(Dataset records)
....................
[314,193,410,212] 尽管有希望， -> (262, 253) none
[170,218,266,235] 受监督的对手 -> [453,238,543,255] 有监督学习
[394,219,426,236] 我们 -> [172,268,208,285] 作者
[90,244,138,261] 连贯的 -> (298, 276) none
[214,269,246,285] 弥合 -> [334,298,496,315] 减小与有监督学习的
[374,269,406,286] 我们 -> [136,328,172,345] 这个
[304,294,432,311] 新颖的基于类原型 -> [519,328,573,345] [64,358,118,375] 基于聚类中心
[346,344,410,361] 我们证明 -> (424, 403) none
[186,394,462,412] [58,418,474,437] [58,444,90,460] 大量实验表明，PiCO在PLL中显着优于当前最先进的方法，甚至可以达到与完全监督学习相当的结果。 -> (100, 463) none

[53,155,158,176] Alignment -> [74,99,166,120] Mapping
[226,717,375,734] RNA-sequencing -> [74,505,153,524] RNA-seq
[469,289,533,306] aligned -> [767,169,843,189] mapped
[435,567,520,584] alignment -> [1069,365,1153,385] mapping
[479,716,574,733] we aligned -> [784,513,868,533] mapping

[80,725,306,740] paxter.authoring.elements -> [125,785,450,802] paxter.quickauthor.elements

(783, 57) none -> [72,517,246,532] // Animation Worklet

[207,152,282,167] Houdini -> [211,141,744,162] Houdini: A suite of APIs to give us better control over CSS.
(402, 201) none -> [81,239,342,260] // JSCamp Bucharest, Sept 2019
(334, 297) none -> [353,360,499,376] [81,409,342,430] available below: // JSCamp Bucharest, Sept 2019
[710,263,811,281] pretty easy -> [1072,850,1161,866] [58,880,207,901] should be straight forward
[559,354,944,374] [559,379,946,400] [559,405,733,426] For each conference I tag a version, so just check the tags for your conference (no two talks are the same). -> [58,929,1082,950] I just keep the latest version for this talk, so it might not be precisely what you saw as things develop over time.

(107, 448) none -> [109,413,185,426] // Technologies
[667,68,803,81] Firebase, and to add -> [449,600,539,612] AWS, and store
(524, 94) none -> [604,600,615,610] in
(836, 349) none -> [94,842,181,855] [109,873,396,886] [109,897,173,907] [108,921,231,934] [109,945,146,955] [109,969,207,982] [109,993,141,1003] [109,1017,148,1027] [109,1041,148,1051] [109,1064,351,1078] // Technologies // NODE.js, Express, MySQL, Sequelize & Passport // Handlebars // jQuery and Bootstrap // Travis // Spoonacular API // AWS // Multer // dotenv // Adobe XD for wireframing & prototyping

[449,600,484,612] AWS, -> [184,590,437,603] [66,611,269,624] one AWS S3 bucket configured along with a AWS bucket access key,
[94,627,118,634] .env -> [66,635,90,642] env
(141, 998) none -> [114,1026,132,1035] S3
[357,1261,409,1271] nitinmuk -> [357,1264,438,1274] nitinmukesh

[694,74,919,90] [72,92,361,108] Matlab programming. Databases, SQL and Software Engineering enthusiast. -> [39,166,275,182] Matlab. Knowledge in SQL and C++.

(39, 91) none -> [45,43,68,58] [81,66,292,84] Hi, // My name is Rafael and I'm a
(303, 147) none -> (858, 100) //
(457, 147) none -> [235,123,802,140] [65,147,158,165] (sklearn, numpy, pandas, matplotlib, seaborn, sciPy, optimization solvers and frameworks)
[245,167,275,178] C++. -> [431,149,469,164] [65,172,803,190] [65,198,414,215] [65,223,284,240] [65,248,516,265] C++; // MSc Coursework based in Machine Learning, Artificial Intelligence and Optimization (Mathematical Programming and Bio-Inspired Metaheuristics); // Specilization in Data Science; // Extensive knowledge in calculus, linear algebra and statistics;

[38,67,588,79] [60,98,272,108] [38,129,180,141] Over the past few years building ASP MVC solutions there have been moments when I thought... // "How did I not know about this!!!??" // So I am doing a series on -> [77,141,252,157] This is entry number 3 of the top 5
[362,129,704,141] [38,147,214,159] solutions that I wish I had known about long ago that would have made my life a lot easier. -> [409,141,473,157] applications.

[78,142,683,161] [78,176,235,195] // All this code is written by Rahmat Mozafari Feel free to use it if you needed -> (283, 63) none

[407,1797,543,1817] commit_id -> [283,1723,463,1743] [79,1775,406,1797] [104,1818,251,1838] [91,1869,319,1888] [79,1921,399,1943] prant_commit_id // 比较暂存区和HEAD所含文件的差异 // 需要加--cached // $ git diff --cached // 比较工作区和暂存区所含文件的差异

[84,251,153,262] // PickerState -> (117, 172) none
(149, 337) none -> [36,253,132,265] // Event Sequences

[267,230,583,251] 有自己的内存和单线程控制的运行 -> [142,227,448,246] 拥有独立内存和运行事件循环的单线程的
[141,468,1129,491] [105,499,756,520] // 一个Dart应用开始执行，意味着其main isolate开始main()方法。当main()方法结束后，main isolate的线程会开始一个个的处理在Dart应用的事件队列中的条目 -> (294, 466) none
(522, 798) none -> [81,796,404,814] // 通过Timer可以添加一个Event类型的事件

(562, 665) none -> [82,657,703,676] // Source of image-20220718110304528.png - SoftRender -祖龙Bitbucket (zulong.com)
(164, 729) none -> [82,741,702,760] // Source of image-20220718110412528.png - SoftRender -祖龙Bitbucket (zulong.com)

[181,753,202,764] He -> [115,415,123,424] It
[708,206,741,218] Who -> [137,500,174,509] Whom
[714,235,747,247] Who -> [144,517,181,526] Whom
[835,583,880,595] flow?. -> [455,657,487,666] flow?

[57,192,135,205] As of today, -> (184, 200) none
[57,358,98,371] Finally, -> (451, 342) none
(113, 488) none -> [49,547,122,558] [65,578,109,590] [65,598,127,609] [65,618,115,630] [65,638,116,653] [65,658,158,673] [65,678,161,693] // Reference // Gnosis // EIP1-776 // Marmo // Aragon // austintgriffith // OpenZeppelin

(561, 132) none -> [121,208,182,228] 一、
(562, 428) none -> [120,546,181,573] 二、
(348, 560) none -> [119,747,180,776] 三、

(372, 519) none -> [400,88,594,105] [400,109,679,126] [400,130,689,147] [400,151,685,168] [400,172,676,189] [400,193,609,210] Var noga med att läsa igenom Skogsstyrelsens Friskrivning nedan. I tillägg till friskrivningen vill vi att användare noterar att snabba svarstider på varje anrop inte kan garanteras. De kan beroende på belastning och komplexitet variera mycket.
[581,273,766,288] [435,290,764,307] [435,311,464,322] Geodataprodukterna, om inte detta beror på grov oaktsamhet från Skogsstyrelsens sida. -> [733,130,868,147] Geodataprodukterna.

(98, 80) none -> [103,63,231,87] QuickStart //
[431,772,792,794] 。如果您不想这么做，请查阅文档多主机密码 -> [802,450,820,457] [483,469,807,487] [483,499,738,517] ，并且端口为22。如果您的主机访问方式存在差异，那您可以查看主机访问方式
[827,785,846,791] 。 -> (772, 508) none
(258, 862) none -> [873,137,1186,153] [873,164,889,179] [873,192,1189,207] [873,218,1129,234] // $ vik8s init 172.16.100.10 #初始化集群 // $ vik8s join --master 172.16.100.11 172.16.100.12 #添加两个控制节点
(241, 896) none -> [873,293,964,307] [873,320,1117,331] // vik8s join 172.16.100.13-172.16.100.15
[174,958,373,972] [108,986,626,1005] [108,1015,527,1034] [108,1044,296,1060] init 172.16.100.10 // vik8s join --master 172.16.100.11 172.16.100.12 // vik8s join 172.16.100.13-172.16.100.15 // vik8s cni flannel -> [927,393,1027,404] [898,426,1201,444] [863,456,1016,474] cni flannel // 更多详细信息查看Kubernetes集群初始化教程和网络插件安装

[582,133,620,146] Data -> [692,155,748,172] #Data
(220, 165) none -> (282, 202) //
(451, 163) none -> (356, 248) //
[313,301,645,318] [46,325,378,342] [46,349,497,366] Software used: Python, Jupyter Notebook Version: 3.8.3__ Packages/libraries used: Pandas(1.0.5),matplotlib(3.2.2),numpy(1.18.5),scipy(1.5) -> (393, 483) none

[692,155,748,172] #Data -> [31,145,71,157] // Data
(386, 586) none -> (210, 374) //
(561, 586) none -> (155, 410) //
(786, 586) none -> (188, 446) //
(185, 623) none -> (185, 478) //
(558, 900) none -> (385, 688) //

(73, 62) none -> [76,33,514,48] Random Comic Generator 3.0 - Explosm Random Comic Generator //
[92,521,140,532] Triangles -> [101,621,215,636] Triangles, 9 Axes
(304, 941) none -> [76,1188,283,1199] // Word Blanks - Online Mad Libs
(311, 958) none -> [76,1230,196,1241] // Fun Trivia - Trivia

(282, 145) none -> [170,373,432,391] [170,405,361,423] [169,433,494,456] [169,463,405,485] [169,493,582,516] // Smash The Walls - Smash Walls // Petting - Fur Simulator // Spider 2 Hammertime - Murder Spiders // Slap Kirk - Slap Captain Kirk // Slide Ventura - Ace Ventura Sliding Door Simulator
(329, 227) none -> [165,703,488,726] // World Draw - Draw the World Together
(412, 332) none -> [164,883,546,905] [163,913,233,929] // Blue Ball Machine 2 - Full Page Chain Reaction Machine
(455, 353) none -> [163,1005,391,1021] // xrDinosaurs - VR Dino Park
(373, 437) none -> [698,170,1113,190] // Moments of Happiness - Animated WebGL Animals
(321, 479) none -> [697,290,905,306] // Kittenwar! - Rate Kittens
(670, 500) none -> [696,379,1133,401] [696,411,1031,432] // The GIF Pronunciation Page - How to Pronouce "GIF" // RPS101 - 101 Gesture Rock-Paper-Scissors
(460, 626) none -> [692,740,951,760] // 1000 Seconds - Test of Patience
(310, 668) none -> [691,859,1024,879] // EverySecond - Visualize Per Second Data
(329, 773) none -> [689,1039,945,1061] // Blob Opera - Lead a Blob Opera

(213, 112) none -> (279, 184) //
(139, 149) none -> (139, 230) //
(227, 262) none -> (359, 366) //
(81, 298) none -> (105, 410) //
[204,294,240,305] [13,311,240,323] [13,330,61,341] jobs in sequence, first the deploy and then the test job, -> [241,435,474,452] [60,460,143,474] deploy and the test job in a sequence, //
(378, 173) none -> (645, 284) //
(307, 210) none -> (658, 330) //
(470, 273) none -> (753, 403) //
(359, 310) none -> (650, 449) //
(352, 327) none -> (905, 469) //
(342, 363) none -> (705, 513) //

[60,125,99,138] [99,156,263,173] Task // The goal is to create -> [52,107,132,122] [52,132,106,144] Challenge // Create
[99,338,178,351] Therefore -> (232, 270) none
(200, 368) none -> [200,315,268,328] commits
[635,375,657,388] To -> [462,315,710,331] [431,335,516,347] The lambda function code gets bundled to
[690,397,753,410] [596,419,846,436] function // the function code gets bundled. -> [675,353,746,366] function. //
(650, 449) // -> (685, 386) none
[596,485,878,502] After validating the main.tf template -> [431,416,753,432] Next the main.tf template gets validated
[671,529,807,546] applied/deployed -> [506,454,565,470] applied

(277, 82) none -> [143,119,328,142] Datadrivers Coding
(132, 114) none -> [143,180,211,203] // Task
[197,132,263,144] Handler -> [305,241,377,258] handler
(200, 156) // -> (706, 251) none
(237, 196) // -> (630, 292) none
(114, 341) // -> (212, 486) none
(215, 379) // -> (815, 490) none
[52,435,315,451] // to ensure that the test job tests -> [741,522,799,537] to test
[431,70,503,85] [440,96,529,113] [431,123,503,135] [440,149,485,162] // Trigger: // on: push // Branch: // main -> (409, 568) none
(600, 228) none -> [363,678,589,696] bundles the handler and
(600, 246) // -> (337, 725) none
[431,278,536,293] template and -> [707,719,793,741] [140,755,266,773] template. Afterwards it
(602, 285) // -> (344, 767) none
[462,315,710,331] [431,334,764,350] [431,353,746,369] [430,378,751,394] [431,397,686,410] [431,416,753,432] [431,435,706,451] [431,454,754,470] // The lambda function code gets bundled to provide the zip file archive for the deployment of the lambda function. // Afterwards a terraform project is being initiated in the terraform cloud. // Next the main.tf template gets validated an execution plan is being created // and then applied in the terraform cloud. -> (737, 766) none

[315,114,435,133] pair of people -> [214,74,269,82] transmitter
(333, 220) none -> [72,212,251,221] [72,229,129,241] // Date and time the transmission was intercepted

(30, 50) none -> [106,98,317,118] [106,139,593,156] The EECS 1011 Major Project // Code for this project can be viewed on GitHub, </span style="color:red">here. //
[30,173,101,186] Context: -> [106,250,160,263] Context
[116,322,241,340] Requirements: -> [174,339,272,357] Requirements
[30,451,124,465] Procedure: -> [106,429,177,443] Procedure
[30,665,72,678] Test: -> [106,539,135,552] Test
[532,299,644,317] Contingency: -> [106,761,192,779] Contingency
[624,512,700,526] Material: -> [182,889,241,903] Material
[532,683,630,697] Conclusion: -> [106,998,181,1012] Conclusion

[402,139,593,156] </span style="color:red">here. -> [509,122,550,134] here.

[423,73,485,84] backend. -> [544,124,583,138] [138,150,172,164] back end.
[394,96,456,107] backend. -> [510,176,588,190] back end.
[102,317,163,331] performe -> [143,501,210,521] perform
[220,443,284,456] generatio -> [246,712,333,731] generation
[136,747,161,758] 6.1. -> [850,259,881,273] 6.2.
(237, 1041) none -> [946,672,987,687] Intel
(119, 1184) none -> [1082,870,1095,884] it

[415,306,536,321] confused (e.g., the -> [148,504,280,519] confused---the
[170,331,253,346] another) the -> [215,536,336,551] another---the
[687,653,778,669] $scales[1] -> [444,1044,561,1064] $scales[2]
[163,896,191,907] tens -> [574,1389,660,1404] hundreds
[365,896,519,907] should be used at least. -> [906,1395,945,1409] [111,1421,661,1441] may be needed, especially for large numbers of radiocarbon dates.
....................
§ WHAT IS EXPECTED
Extract every line of the records above that contains the word "backend".

§ RESULT OF THIS TASK
[423,73,485,84] backend. -> [544,124,583,138] [138,150,172,164] back end.
[394,96,456,107] backend. -> [510,176,588,190] back end.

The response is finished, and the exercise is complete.